(Structured diff data)
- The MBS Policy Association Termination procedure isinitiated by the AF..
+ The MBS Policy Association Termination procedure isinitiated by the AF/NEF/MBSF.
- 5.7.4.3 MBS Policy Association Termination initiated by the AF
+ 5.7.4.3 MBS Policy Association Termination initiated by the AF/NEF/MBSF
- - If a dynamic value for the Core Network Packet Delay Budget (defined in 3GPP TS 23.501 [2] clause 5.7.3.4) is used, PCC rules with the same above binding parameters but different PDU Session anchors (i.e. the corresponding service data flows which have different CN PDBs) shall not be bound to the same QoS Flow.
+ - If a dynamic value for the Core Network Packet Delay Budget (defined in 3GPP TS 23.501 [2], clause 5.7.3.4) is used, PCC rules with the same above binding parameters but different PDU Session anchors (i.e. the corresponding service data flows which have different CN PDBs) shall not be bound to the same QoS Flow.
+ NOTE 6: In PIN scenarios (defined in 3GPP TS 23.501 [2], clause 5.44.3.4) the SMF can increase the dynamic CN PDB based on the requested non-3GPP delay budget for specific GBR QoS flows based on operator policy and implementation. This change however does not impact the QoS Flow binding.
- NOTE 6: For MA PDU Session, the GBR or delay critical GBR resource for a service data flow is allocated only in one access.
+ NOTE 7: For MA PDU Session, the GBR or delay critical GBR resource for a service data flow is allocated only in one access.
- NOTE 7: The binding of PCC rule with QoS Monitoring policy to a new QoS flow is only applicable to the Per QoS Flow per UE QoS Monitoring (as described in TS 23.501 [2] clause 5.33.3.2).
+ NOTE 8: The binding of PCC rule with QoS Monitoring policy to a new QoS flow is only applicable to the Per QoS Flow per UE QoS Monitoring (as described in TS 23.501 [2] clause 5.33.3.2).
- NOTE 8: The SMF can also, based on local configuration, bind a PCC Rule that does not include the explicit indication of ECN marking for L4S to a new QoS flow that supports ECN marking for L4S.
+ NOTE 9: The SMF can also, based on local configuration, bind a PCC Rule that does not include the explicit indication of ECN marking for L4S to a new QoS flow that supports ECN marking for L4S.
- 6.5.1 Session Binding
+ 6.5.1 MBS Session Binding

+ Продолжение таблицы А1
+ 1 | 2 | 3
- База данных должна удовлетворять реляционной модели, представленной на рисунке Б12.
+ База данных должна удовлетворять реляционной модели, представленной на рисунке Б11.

> [Task brief]: Reproduce exactly, please, only the lines from the start of the data above to the line that contains "Termination initiated by the AF/NEF/MBSF", with both ends kept.

> [Answer box]:
- The MBS Policy Association Termination procedure isinitiated by the AF..
+ The MBS Policy Association Termination procedure isinitiated by the AF/NEF/MBSF.
- 5.7.4.3 MBS Policy Association Termination initiated by the AF
+ 5.7.4.3 MBS Policy Association Termination initiated by the AF/NEF/MBSF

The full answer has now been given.